Список ее обвинений оказался подробен до мелочей – утонченная, невыносимая пытка. С виду неопровержимые доказательства разрешения, данного немцам на поворот ручьев Мулен-де-Сурс, предоставленные Бруссийоном, обрекли его на ужасающее напряженное молчание: коллаборационистка… Но Бруссийон, словно невзначай, приберег еще более жестокое обвинение на конец.
– В Либрё ни для кого не секрет, – сказал он, – что более года мадам де Кледа жила вполне открыто со своим любовником, виконтом Анжервиллем, который впоследствии загадочно исчез. И вот этого преданные крестьяне-католики Либрё никогда не забудут, а именно на возрождение религиозного чувства нам в основном предстоит сегодня полагаться. Кроме того, священники Либрё держали мадам де Кледа совершенно обособленно и даже обвинили ее в сатанинских практиках с шарлатаном-кожевником, заявляющим, что его ведет Бог.
«Д’Анжервилль! Д’Анжервилль! Следовало догадаться», – повторял про себя Грансай. И все же не мог не то что переварить, но даже и заглотить эти обвинения, что оказались таким внезапным потрясением слюнным и желудочным сокам его надежд, столь любовно выделенным за все эти месяцы.
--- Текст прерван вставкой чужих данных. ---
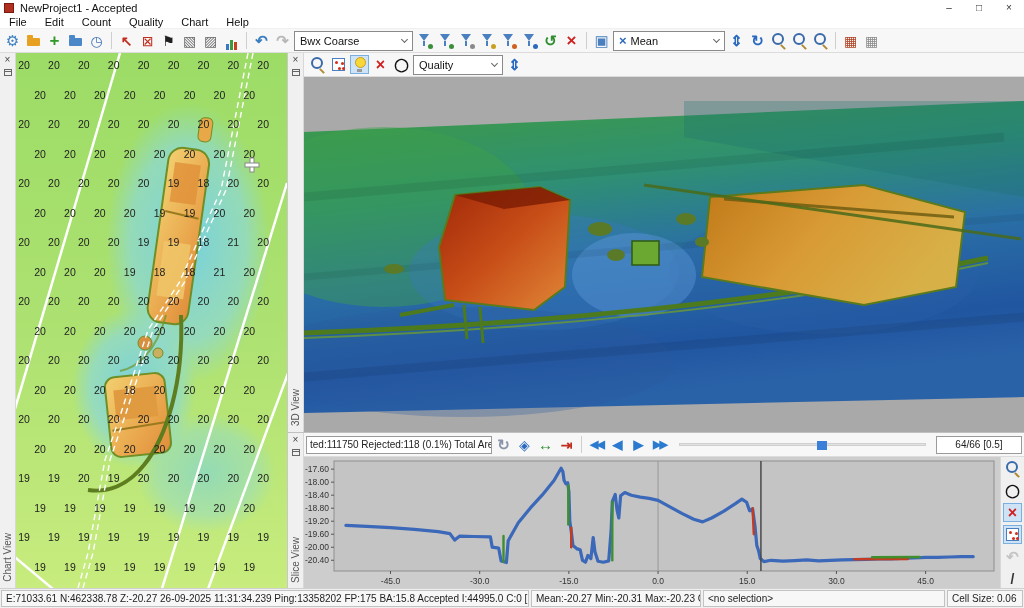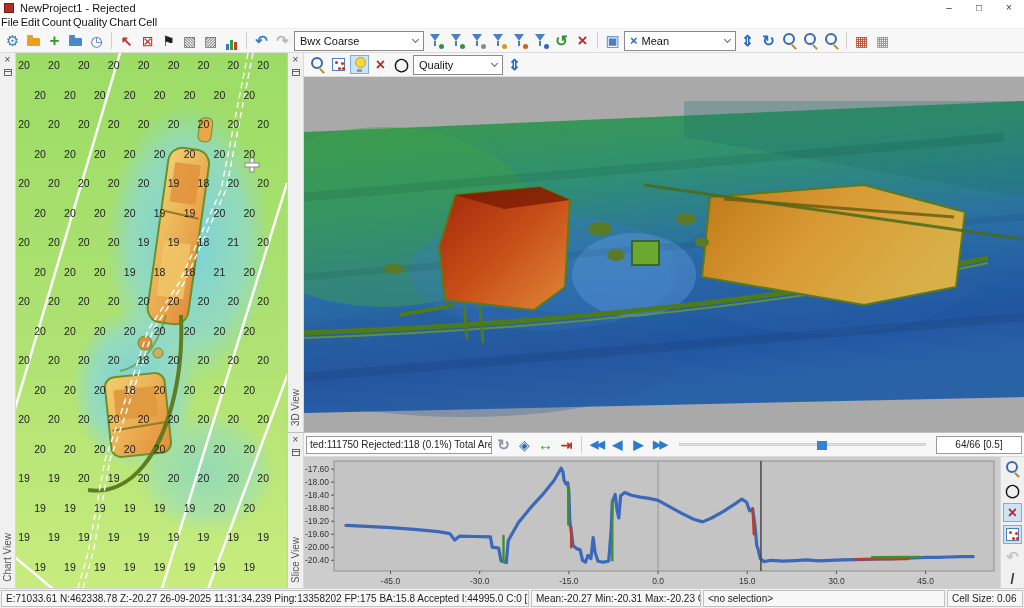--- a/index.html
+++ b/index.html
@@ -7,21 +7,21 @@
   #app { position:relative; width:1024px; height:608px; background:#fff; }
 
   
   #titlebar { position:absolute; left:0; top:0; width:1024px; height:15px; background:#fff; display:flex; align-items:center; font-size:11px; color:#111; }
   #appicon { width:10px; height:10px; margin:0 6px 0 4px; background:#b03020; border:1px solid #7a1a10; }
   #wincontrols { margin-left:auto; display:flex; align-items:center; height:100%; }
   #wincontrols span { width:30px; text-align:center; font-size:10px; color:#333; cursor:default; }
 
   
   #menubar { position:absolute; left:0; top:15px; width:1024px; height:14px; background:#fff; display:flex; align-items:center; font-size:11px; color:#111; border-bottom:1px solid #f0f0f0; }
-  #menubar span { padding:0 1px; }
+  #menubar span { padding:0 9px; }
 
   
   #toolbar { position:absolute; left:0; top:29px; width:1024px; height:24px; background:#f7f7f7; border-bottom:1px solid #dcdcdc; display:flex; align-items:center; padding:0 3px; gap:2px; }
   .icon { display:inline-flex; align-items:center; justify-content:center; width:19px; height:19px; font-size:14px; line-height:1; position:relative; flex:none; }
   .tsep { width:1px; height:17px; background:#cfcfcf; margin:0 3px; flex:none; }
   .icon.active { background:#cfe3f6; box-shadow:0 0 0 1px #7ab0e0 inset; }
 
   .icon.mag::before { content:""; position:absolute; left:3px; top:2px; width:8px; height:8px; border:2px solid #3a6aaa; border-radius:50%; }
   .icon.mag::after { content:""; position:absolute; right:2px; bottom:2px; width:6px; height:2px; background:#b08830; transform:rotate(45deg); }
 
@@ -85,35 +85,35 @@
   #statusbar { position:absolute; left:0; top:588px; width:1024px; height:20px; background:#f0f0f0; border-top:1px solid #d0d0d0; display:flex; align-items:stretch; font-size:10px; color:#222; padding:1px; gap:2px; }
   .sfield { border:1px solid #c2c2c2; background:#f7f7f7; display:flex; align-items:center; padding:0 4px; white-space:nowrap; overflow:hidden; }
 </style>
 </head>
 <body>
 
 <div id="app">
 
   <div id="titlebar">
     <span id="appicon"></span>
-    <span>NewProject1 - Rejected</span>
+    <span>NewProject1 - Accepted</span>
     <div id="wincontrols">
       <span>–</span>
       <span>□</span>
       <span>×</span>
     </div>
   </div>
 
   <div id="menubar">
     <span>File</span>
     <span>Edit</span>
     <span>Count</span>
     <span>Quality</span>
     <span>Chart</span>
-    <span>Cell</span>
+    <span>Help</span>
   </div>
 
   <div id="toolbar">
     <span style="display:flex;align-items:center;gap:2px;">
         <span class="icon glyph" style="color: rgb(58, 126, 192); font-size: 15px;">⚙</span>
         <span class="icon folder" style="--c: #e8a020;"></span>
         <span class="icon glyph" style="color: rgb(47, 154, 40); font-weight: 700; font-size: 17px;">+</span>
         <span class="icon folder" style="--c: #4a88c8;"></span>
         <span class="icon glyph" style="color: rgb(74, 120, 184); font-size: 14px;">◷</span>
         <span class="tsep"></span>
@@ -124,21 +124,21 @@
         <span class="icon glyph" style="color: rgb(106, 106, 106);">▨</span>
         <span class="icon bars">
           <i style="height: 6px;"></i>
           <i style="height: 10px;"></i>
           <i style="height: 8px;"></i>
         </span>
         <span class="tsep"></span>
         <span class="icon glyph" style="color: rgb(58, 126, 192); font-weight: 700; font-size: 15px;">↶</span>
         <span class="icon glyph" style="color: rgb(184, 184, 184); font-weight: 700; font-size: 15px;">↷</span>
       </span>
-    <div class="combo" style="width:130px;">
+    <div class="combo" style="width:119px;">
       <span>Bwx Coarse</span>
       <span class="caret"></span>
     </div>
     <span style="display:flex;align-items:center;gap:2px;">
         <span class="icon spray">
           <i style="background: rgb(58, 143, 58);"></i>
         </span>
         <span class="icon spray">
           <i style="background: rgb(58, 143, 58);"></i>
         </span>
А поданные Бруссийоном, чья личность предстала пред ним во всем своем подлом убожестве, они были отвратительны до тошноты.
– Пошел вон! – взорвался он хрипло. – Не желаю ни верить вам, ни видеть вас вновь. Мадам де Кледа – созданье, любимое мною более всего на свете. И лишь от нее одной желаю я знать правду, и лишь ей одной поверю. Она скажет мне правду. И пусть вся Либрё восстанет против меня. Я стану слушать ее одну.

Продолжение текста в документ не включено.